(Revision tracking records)
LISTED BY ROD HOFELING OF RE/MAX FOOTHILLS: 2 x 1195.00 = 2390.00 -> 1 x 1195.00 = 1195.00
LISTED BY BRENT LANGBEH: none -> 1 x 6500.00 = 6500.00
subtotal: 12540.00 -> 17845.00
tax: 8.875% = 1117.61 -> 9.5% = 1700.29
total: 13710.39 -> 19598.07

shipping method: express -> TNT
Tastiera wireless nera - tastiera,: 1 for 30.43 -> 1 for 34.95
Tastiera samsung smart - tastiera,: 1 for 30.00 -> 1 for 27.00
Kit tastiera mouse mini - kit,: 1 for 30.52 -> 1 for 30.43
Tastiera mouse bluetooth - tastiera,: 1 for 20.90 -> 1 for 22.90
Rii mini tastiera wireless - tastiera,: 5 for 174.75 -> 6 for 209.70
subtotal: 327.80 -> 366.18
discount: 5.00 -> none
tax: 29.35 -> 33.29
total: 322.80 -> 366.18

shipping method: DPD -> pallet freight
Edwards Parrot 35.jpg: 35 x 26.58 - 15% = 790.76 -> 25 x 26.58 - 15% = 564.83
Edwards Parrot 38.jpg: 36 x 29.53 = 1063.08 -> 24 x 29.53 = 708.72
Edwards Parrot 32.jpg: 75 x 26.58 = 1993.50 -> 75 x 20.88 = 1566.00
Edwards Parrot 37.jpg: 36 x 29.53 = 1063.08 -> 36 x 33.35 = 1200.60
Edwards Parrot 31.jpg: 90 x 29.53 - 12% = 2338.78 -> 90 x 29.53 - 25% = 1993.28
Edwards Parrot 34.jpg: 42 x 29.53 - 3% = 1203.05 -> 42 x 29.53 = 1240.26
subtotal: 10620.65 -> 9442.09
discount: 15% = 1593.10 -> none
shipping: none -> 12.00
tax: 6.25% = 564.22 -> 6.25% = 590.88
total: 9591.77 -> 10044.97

Exercise prompt:
Copy, word for word, the line that contains "Tastiera wireless nera" and every line after it through the end of the records, and nothing else.

Response below:
Tastiera wireless nera - tastiera,: 1 for 30.43 -> 1 for 34.95
Tastiera samsung smart - tastiera,: 1 for 30.00 -> 1 for 27.00
Kit tastiera mouse mini - kit,: 1 for 30.52 -> 1 for 30.43
Tastiera mouse bluetooth - tastiera,: 1 for 20.90 -> 1 for 22.90
Rii mini tastiera wireless - tastiera,: 5 for 174.75 -> 6 for 209.70
subtotal: 327.80 -> 366.18
discount: 5.00 -> none
tax: 29.35 -> 33.29
total: 322.80 -> 366.18

shipping method: DPD -> pallet freight
Edwards Parrot 35.jpg: 35 x 26.58 - 15% = 790.76 -> 25 x 26.58 - 15% = 564.83
Edwards Parrot 38.jpg: 36 x 29.53 = 1063.08 -> 24 x 29.53 = 708.72
Edwards Parrot 32.jpg: 75 x 26.58 = 1993.50 -> 75 x 20.88 = 1566.00
Edwards Parrot 37.jpg: 36 x 29.53 = 1063.08 -> 36 x 33.35 = 1200.60
Edwards Parrot 31.jpg: 90 x 29.53 - 12% = 2338.78 -> 90 x 29.53 - 25% = 1993.28
Edwards Parrot 34.jpg: 42 x 29.53 - 3% = 1203.05 -> 42 x 29.53 = 1240.26
subtotal: 10620.65 -> 9442.09
discount: 15% = 1593.10 -> none
shipping: none -> 12.00
tax: 6.25% = 564.22 -> 6.25% = 590.88
total: 9591.77 -> 10044.97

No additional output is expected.